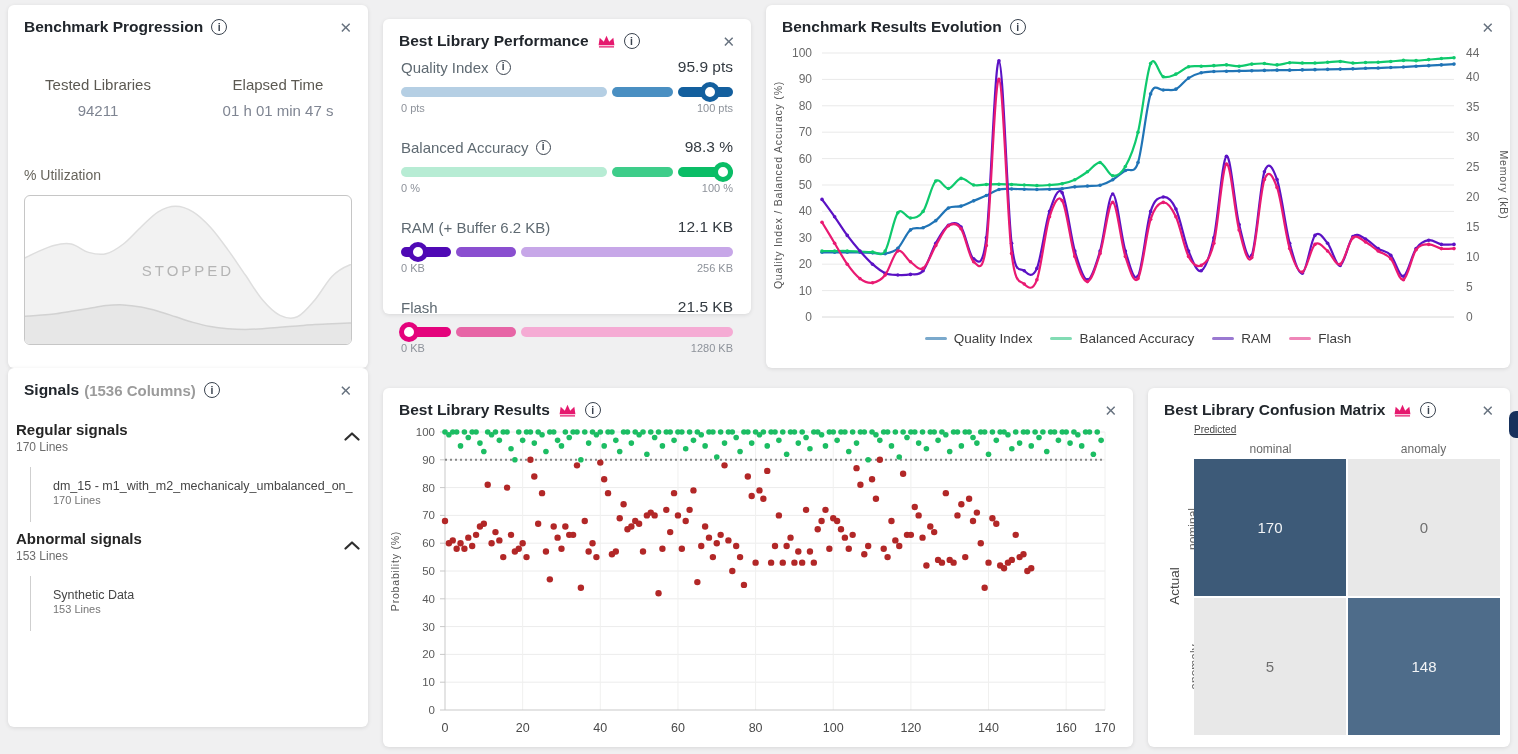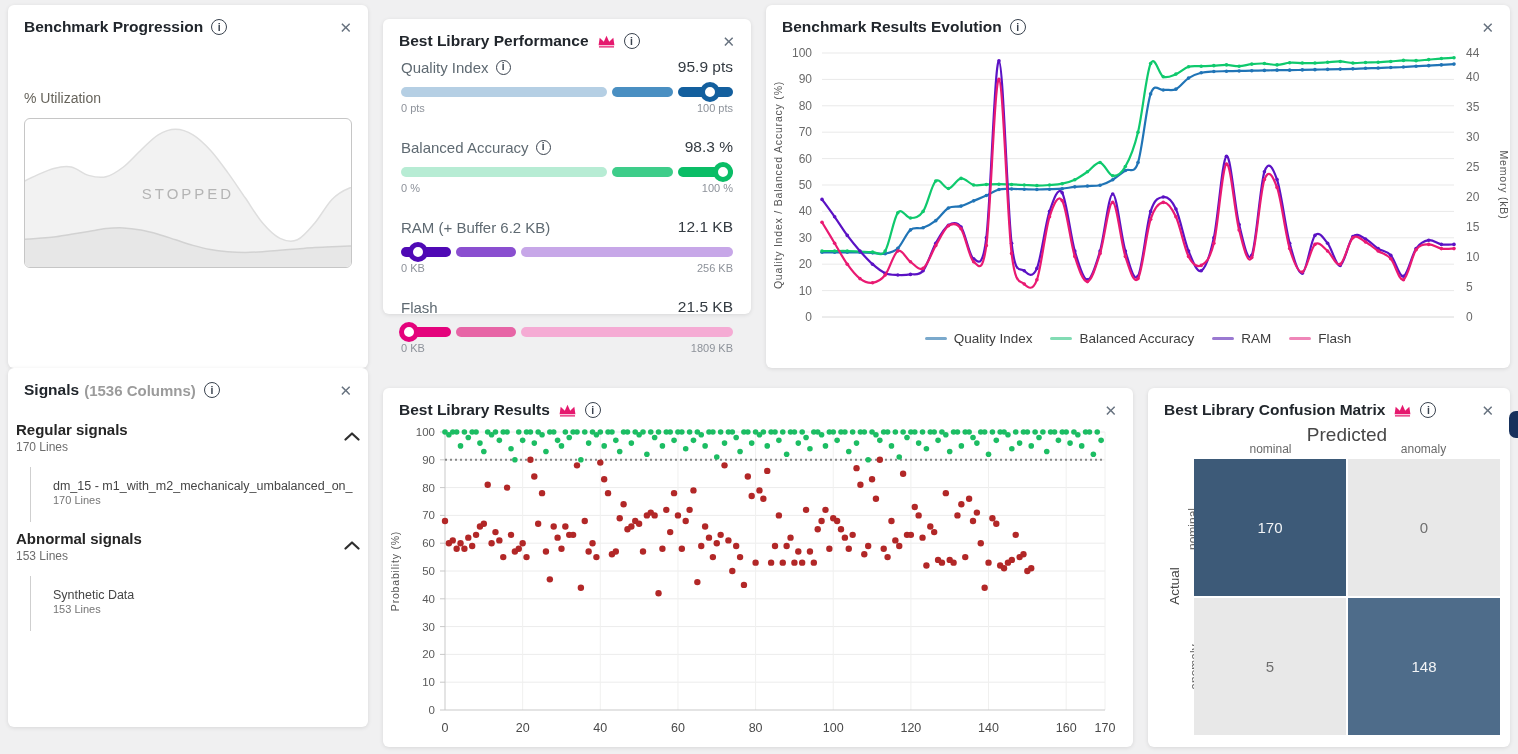--- a/index.html
+++ b/index.html
@@ -72,6 +72,16 @@
     <span class="ptitle">Benchmark Progression</span>
     <span class="info-icon">i</span>
     <span class="close-x">✕</span>
+  </div>
+  <div class="stats">
+    <div class="stat">
+      <div class="stat-label">Tested Libraries</div>
+      <div class="stat-value">94211</div>
+    </div>
+    <div class="stat">
+      <div class="stat-label">Elapsed Time</div>
+      <div class="stat-value">01 h 01 min 47 s</div>
+    </div>
   </div>
   <div class="util-label">% Utilization</div>
   <div class="util-box">

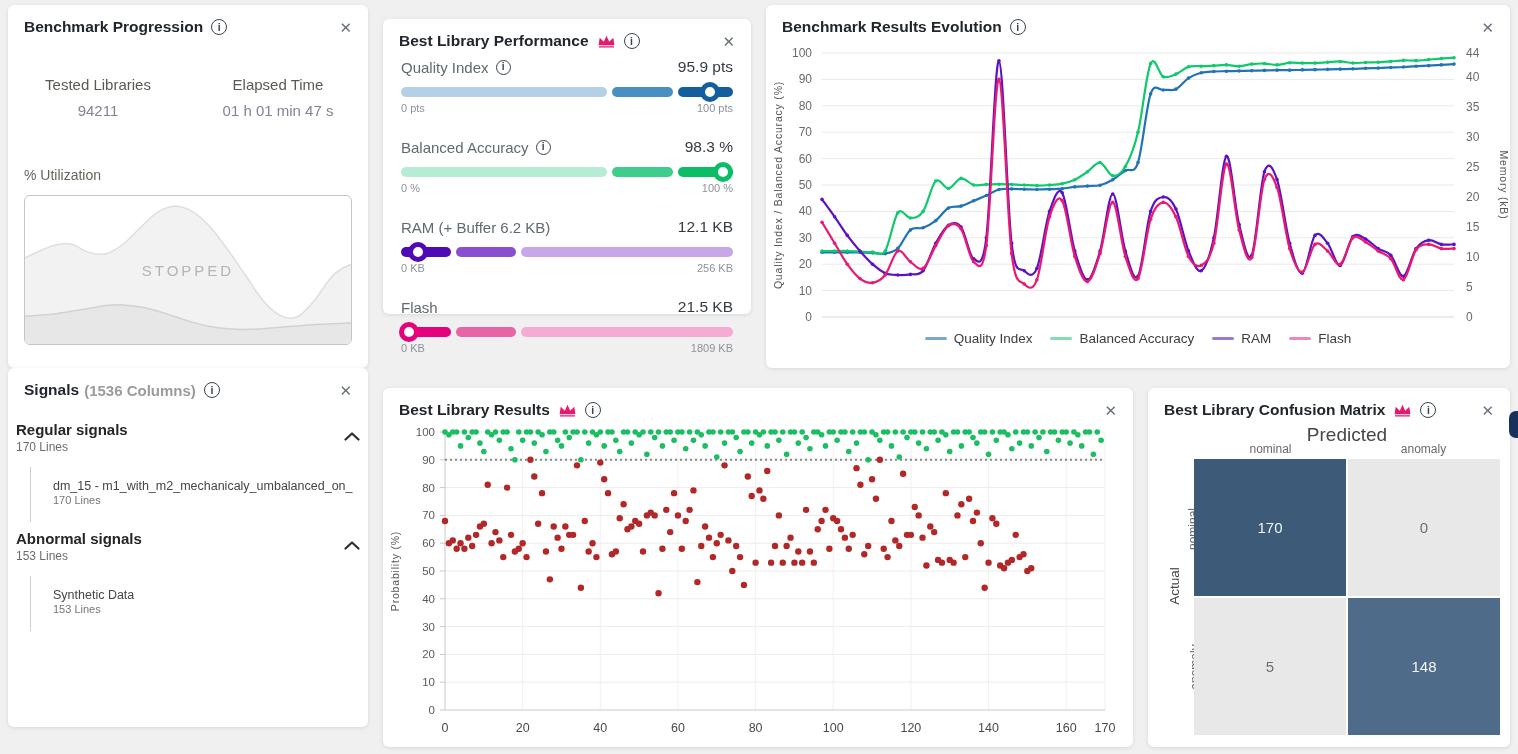--- a/index.html
+++ b/index.html
@@ -170,7 +170,7 @@
         </div>
       <div class="mminmax">
         <span>0 KB</span>
-        <span>1809 KB</span>
+        <span>1280 KB</span>
       </div>
     </div>
   </div>

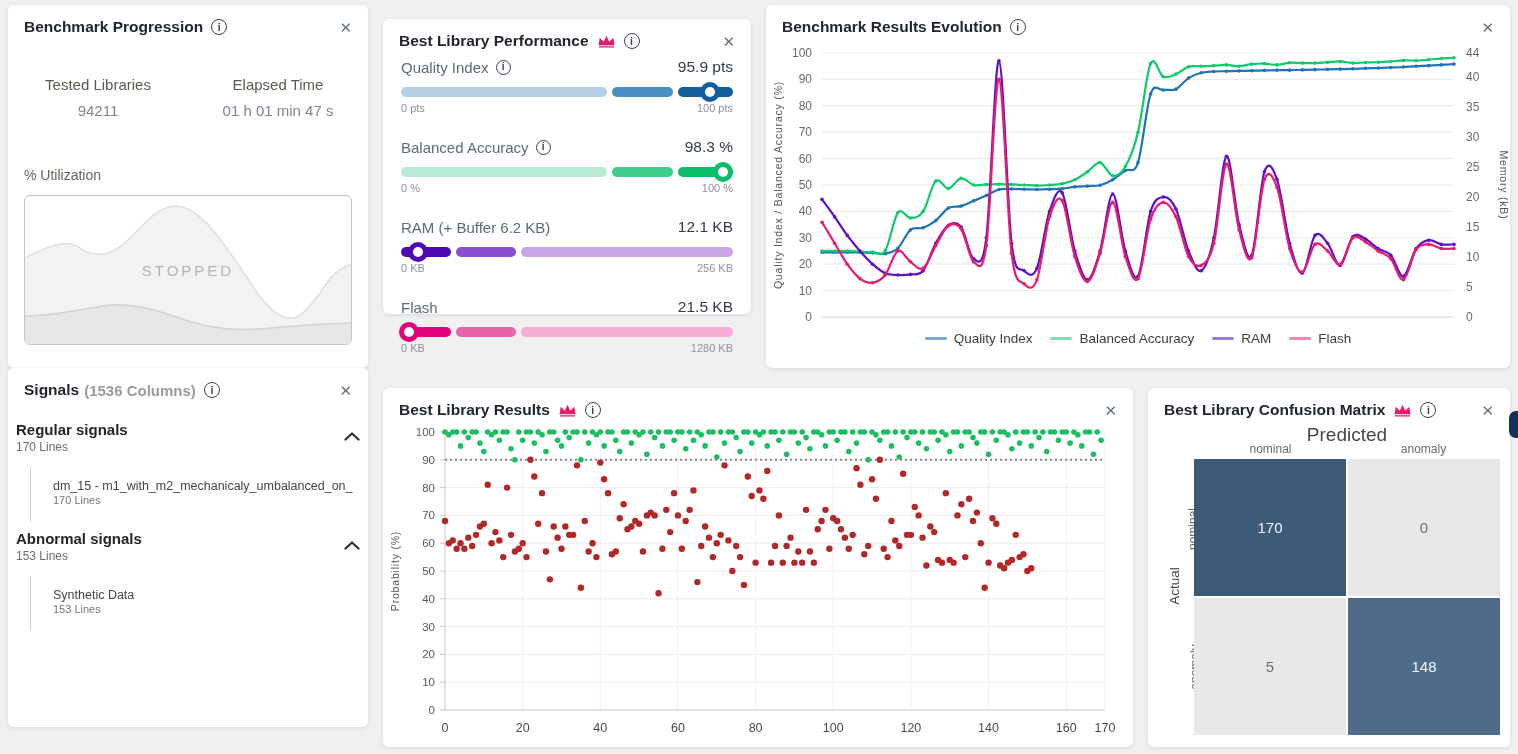--- a/index.html
+++ b/index.html
@@ -54,7 +54,7 @@
   #scat-svg{position:absolute;left:0;top:34px;}
   
   .cm-wrap{position:absolute;inset:0;}
-  .cm-predicted{position:absolute;left:46px;top:36px;width:306px;text-align:center;font-size:19px;color:#474747;}
+  .cm-predicted{position:absolute;left:46px;top:36px;width:306px;text-align:left;font-size:10px;color:#474747;text-decoration:underline;}
   .cm-collabel{position:absolute;top:54px;width:153px;text-align:center;font-size:12px;color:#6a6a6a;}
   .cm-collabel.c0{left:46px}.cm-collabel.c1{left:199px}
   .cm-actual{position:absolute;left:8px;top:198px;font-size:13.5px;color:#474747;transform:translate(-0%,-50%) rotate(-90deg);transform-origin:center;}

_EXERCISE:_ In the records above, each line with the string "position" should be copied.

_ANSWER SECTION:_
   #scat-svg{position:absolute;left:0;top:34px;}
   .cm-wrap{position:absolute;inset:0;}
-  .cm-predicted{position:absolute;left:46px;top:36px;width:306px;text-align:center;font-size:19px;color:#474747;}
+  .cm-predicted{position:absolute;left:46px;top:36px;width:306px;text-align:left;font-size:10px;color:#474747;text-decoration:underline;}
   .cm-collabel{position:absolute;top:54px;width:153px;text-align:center;font-size:12px;color:#6a6a6a;}
   .cm-actual{position:absolute;left:8px;top:198px;font-size:13.5px;color:#474747;transform:translate(-0%,-50%) rotate(-90deg);transform-origin:center;}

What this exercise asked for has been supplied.